ValueError: Either step_args or estimator need to be given.

Meaning the .fit() isn't returning a value, so its putting it as None. Not sure how all the other examples don't have the same issue.

Sorry for all the info but I'm not sure what to try next.

1

There are 1 best solutions below

0
Cris Pineda On

SOLVED

I found a solution on gokul-pv github. It seems that you can't use the same PyTorch model for training and registration for some reason.

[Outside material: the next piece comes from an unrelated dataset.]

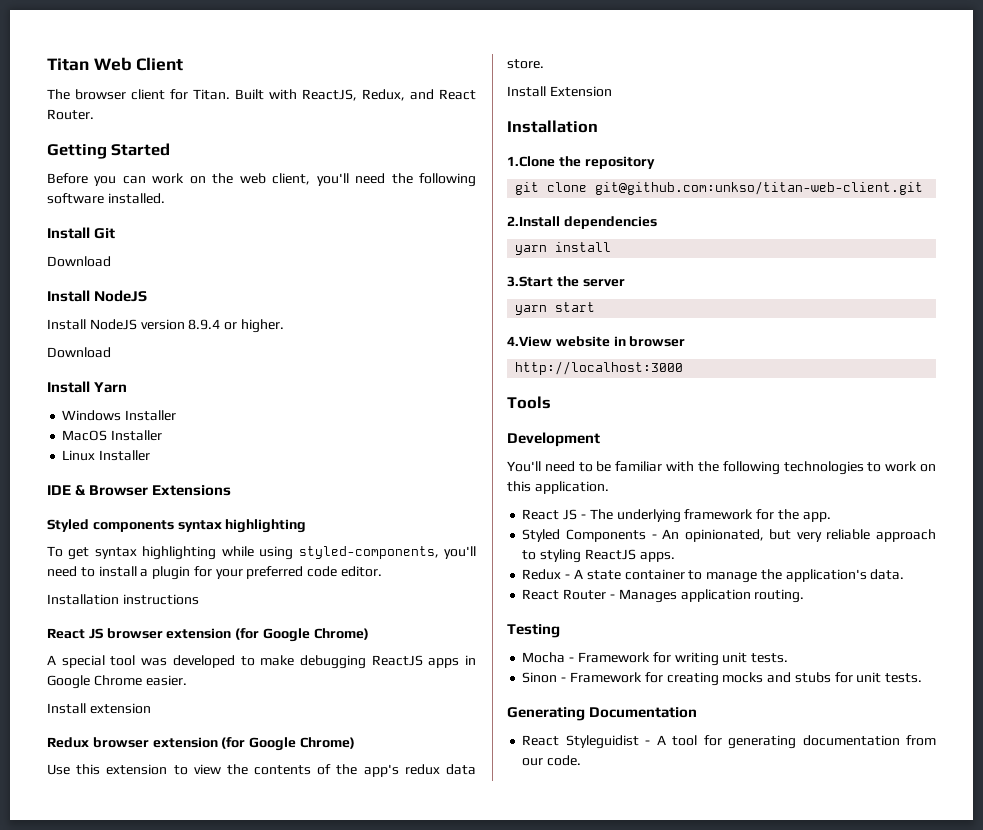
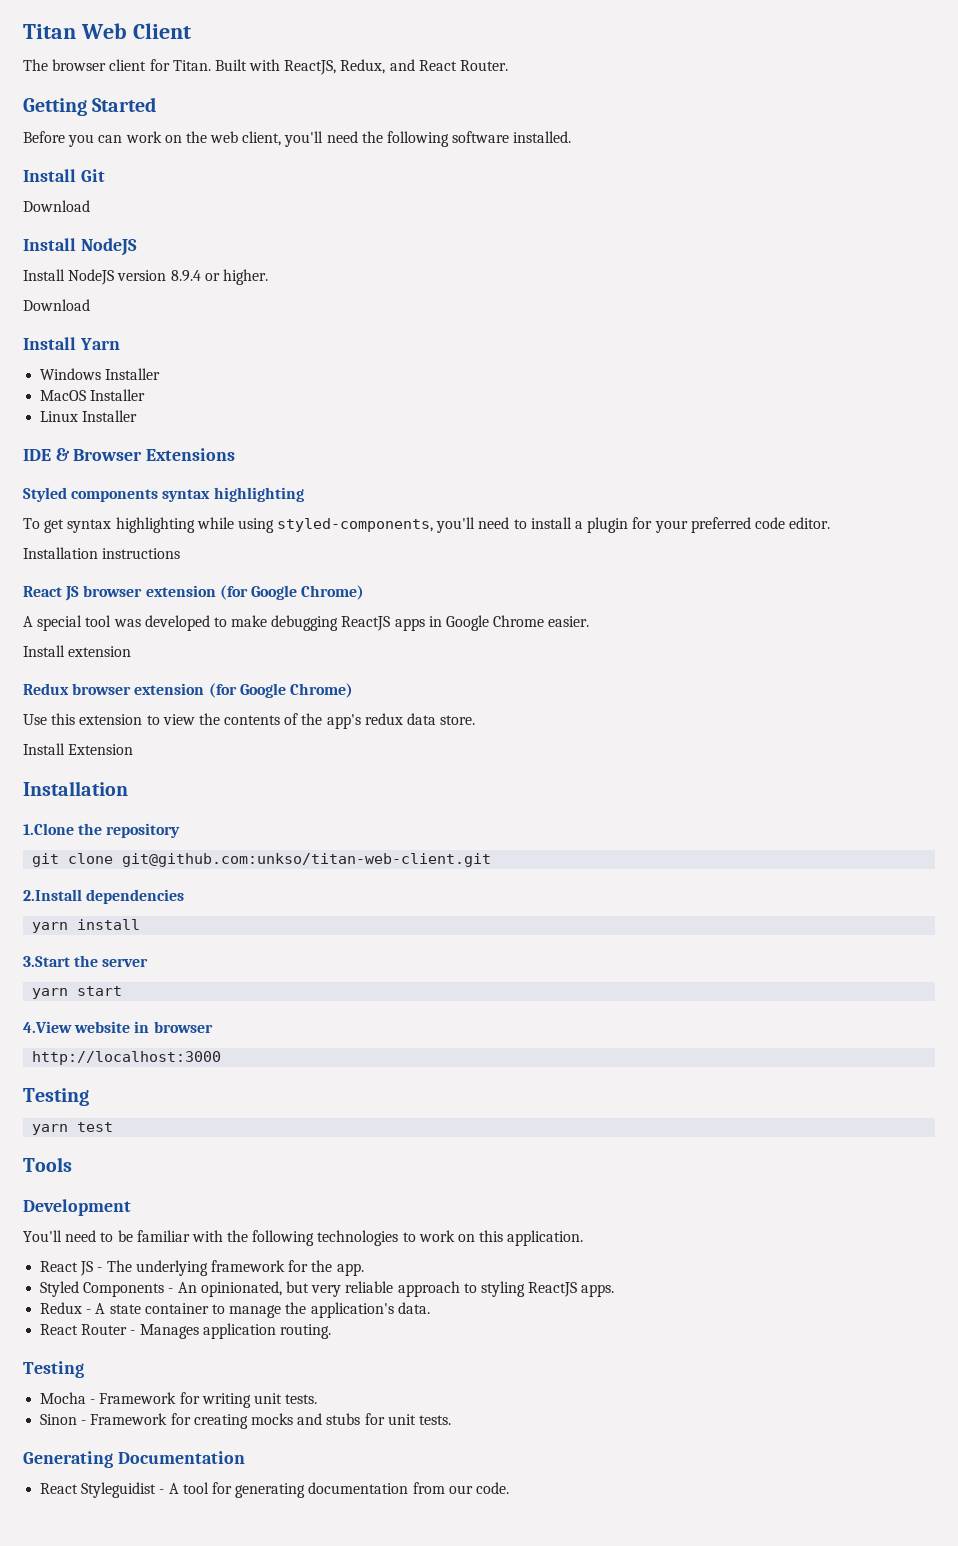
(684, 368) none -> [23,1088,89,1106] [32,1122,114,1135] // Testing // yarn test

You need to create a new instance using PyTorchModel() then register it. It works now. Updated code below:

##### PYTORCH CONTAINER
# Step 1: Train Model
# create model training instance
model = PyTorch(
    entry_point="train.py",
    image_uri=pytorch_image_uri_training,
    source_dir="code",
    sagemaker_session=pipeline_session,
    role=role,
    instance_type=training_instance,
    instance_count=1,
    base_job_name=f"{base_job_prefix}-{training_job_name}",
    output_path=s3_output_path,
    code_location=s3_training_output_path,
    # script_mode=True,
    hyperparameters={
        "model_name": model_name,
        "model_type": model_type,
        "bucket": bucket,
        'epsilon': 0.3
    },
    model_name=model_name + workflow_time
)

training_step_args = model.fit()

step_train = TrainingStep(
    name=training_step_name,
    step_args=training_step_args,
)

# Step 2: Register Model to Model Registry
logger.info('Registering to model to Model Registry')
model = PyTorchModel(
    entry_point="inference.py",
    source_dir="code",
    image_uri=pytorch_image_uri_inference,
    sagemaker_session=pipeline_session,
    role=role,
    model_data=step_train.properties.ModelArtifacts.S3ModelArtifacts,
    framework_version="1.11.0",
)


reg_model_args = model.register(
    content_types=["application/json"],
    response_types=["application/json"],
    model_package_group_name=model_package_group_name,
    inference_instances=inference_instances,
    approval_status=model_approval_status,
    description="pipeline - nba vw model test"
)

# Register model step that will be conditionally executed
step_register = ModelStep(
    name=register_model_step_name,
    step_args=reg_model_args,
    # depends_on=[training_step_name]
)

Only major change I needed to do is make the training.py independent from the inference.py, not dependent.